30 october 2010, the amazing mrs merkel

I am one of angela's biggest fans (13 feb), not least from seeing her at close quarters resurrect the european constitution virtually single-handedly. Less than a year after lisbon came into force, it is worth recalling the firm consensus then that this would be the last treaty for a very, very long time. Now though, it looks like everyone was wrong. In a modern day retelling of twelve angry men, it seems that angela went into last week's summit alone against 26 "nos", but came out with unanimous agreement for a new treaty to tighten eurosystem rules. Contrary to the common telling though, this is not a new treaty. There have been dozens of "treaty" amendments over the years, not least with every new accession. Most had painless ratifications. I myself helped amend the treaty when the new member states joined in 2004 to change the way of calculating countries' voting rights on the (interest rate setting) ecb governing council. Interesting one that: tiny luxembourg came out more powerful than poland, which has 80x the population. The point though is that the uk adopted it with the "ponsonby rule", meaning it was laid before parliament for 21 days. I monitored opinion closely: there was not one comment or colomn inch. This time around, we are going to road test lisbon's new mechanism of what I called "silent ratification" (p17). This would, for example, enable the permanent crisis mechanism to be established within the treaty's "no bail out" parameters, but would not allow member states' voting rights in the council to be truncated.

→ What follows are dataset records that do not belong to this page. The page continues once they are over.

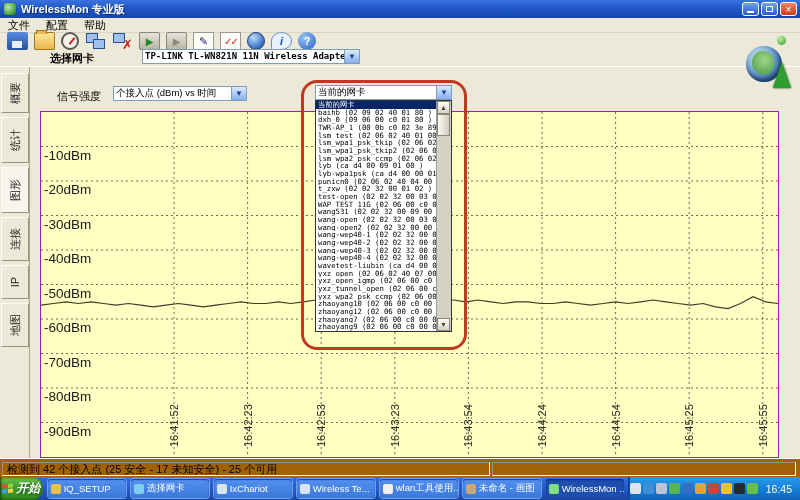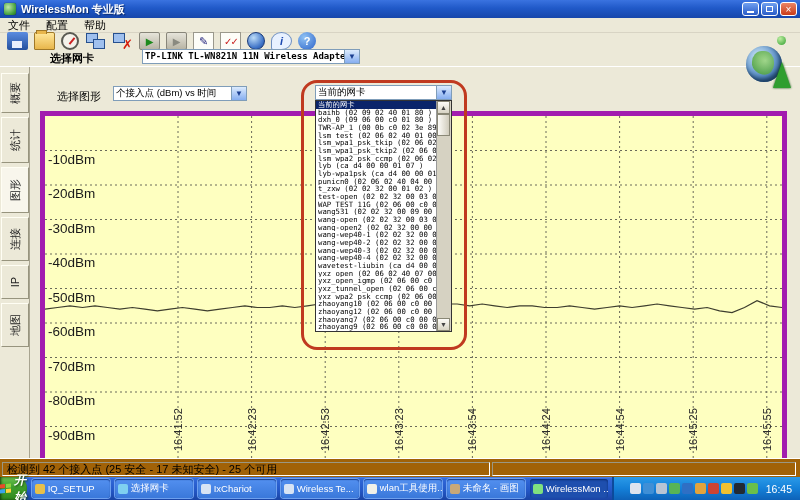--- a/index.html
+++ b/index.html
@@ -62,21 +62,21 @@
     border:1px solid;border-color:#fffef4 #97947e #97947e #fffef4;}
   .tab.sel{background:#f8f6ec;}
   .tab span{position:absolute;top:50%;left:50%;transform:translate(-50%,-50%) rotate(-90deg);
     white-space:nowrap;font-size:11px;color:#222;}
 
   .ctl-label{position:absolute;font-size:11px;color:#000;}
   .graph-combo{left:113px;top:19px;width:134px;height:15px;}
   .graph-combo .cbtext,.source-combo .cbtext{font-size:9.5px;font-family:"Liberation Sans",sans-serif;}
 
   
-  .chart{position:absolute;left:40px;top:44px;width:737px;height:345px;background:#feffc0;border:5px solid #a21caf;box-sizing:content-box;}
+  .chart{position:absolute;left:40px;top:44px;width:737px;height:345px;background:#feffc0;border:1px solid #a21caf;box-sizing:content-box;}
   .chart svg{display:block;}
   .grid{stroke:#6a6a5a;stroke-width:1;stroke-dasharray:2 3;}
   .ylab{font-family:"Liberation Sans",sans-serif;font-size:13.5px;fill:#1a1a1a;}
   .xlab{font-family:"Liberation Sans",sans-serif;font-size:11px;fill:#2a2a2a;}
   .sig{fill:none;stroke:#3d3d2e;stroke-width:1.2;}
 
   
   .source-combo{left:315px;top:18px;width:137px;height:15px;z-index:21;}
   .src-list{position:absolute;left:315px;top:33px;width:137px;height:232px;background:#fff;
     border:1px solid #333;box-sizing:border-box;z-index:21;display:flex;flex-direction:column;overflow:hidden;}
@@ -119,21 +119,21 @@
   .startbtn .flag{display:grid;grid-template-columns:5px 5px;grid-template-rows:4px 4px;gap:1px;transform:skewY(-6deg);}
   .startbtn .flag i{display:block;} 
   .startbtn .f1{background:#e84b2a;} .startbtn .f2{background:#8fd43f;} .startbtn .f3{background:#3aa2e8;} .startbtn .f4{background:#ffd23a;}
   .startbtn .stext{color:#fff;font-weight:bold;font-style:italic;font-size:12px;text-shadow:1px 1px 2px #1a4a10;}
   .taskbtn{width:78px;height:19px;margin-left:5px;border-radius:3px;display:flex;align-items:center;
     background:linear-gradient(180deg,#5390f0,#3a78da);box-shadow:0 1px 1px #1a3f90 inset, 0 0 0 1px #6ea0ee;
     color:#fff;font-size:9.5px;white-space:nowrap;overflow:hidden;}
   .taskbtn .ticn{width:10px;height:10px;margin:0 3px;border-radius:2px;flex:0 0 auto;}
   .taskbtn.active{background:#1e4fae;box-shadow:0 1px 2px #0a2a70 inset;}
   .tray{margin-left:4px;height:23px;flex:1;display:flex;align-items:center;
-    background:linear-gradient(180deg,#2a9ae8 0%,#1480d8 50%,#0e62b8 100%);border-left:2px solid #0c4a9c;padding-left:16px;}
+    background:linear-gradient(180deg,#2a9ae8 0%,#1480d8 50%,#0e62b8 100%);border-left:2px solid #0c4a9c;padding-left:0;}
   .trayicon{width:11px;height:11px;border-radius:2px;margin-right:2px;}
   .clock{color:#fff;font-size:10.5px;margin:0 8px 0 6px;}
 </style>
 </head>
 <body>
 
 <div id="screen">
 
   <div class="titlebar">
     <div class="app-icon"></div>
@@ -205,21 +205,21 @@
           <span>连接</span>
         </div>
         <div class="tab" style="height: 32px;">
           <span>IP</span>
         </div>
         <div class="tab" style="height: 42px;">
           <span>地图</span>
         </div>
       </div>
 
-    <span class="ctl-label" style="left:57px;top:22px;">选择图形</span>
+    <span class="ctl-label" style="left:57px;top:22px;">信号强度</span>
     <div class="combo graph-combo">
       <span class="cbtext">个接入点 (dBm) vs 时间</span>
       <span class="cbarrow">▼</span>
     </div>
 
     <span class="ctl-label" style="left:270px;top:22px;margin-top:35px;">选择源</span>
 
     <div class="chart">
       <svg id="chart-svg" width="737" height="345" viewBox="0 0 737 345">
           <line x1="0" y1="34.5" x2="737" y2="34.5" class="grid"></line>
@@ -269,21 +269,21 @@
     <div class="src-list">
       <div class="src-items" id="src-items">
           <div class="li sel">当前的网卡</div>
           <div class="li">baihb  (02 09 02 40 01 80 )</div>
           <div class="li">dxh_0  (09 06 00 c0 01 80 )</div>
           <div class="li">TWR-AP_1  (00 0b c0 02 3e 89 )</div>
           <div class="li">lsm_test  (02 06 02 40 01 00 )</div>
           <div class="li">lsm_wpa1_psk_tkip  (02 06 02 40 01 0</div>
           <div class="li">lsm_wpa1_psk_tkip2  (02 06 02 40 01</div>
           <div class="li">lsm_wpa2_psk_ccmp  (02 06 02 40 01 0</div>
-          <div class="li">lyb  (ca d4 00 00 01 07 )</div>
+          <div class="li">lyb  (ca d4 00 09 01 00 )</div>
           <div class="li">lyb-wpa1psk  (ca d4 00 00 01 01 )</div>
           <div class="li">punicn0  (02 06 02 40 04 00 )</div>
           <div class="li">t_zxw  (02 02 32 00 01 02 )</div>
           <div class="li">test-open  (02 02 32 00 03 00 )</div>
           <div class="li">WAP_TEST_11G  (02 06 00 c0 01 86 )</div>
           <div class="li">wang531  (02 02 32 00 09 00 )</div>
           <div class="li">wang-open  (02 02 32 00 03 04 )</div>
           <div class="li">wang-open2  (02 02 32 00 00 00 )</div>
           <div class="li">wang-wep40-1  (02 02 32 00 09 82 )</div>
           <div class="li">wang-wep40-2  (02 02 32 00 09 83 )</div>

The former will be designed to stop germany's highly sensitive constitutional court feeling the need to weigh in. There is the risk that an activist parliament could block it, not least as a negotiating chip for something else. Step forward the uk, whose parliamentarians have a host of such wants. However, the uk government should relatively easily be able to head that one off at the pass, and one would suspect the price of that is already negotiated. The precise amendment is going to be hard fought, germany's stance being to really accelerate euro area economic governance in the way that lisbon was designed to enable to happen if the backbone was ever found. We may be in that territory. Marvellous merkel may again have pulled an astounding rabbit from what everyone else saw as an empty hat - and if it does lead to tighter euro area economic governance, it may well be a rabbit that lays golden eggs.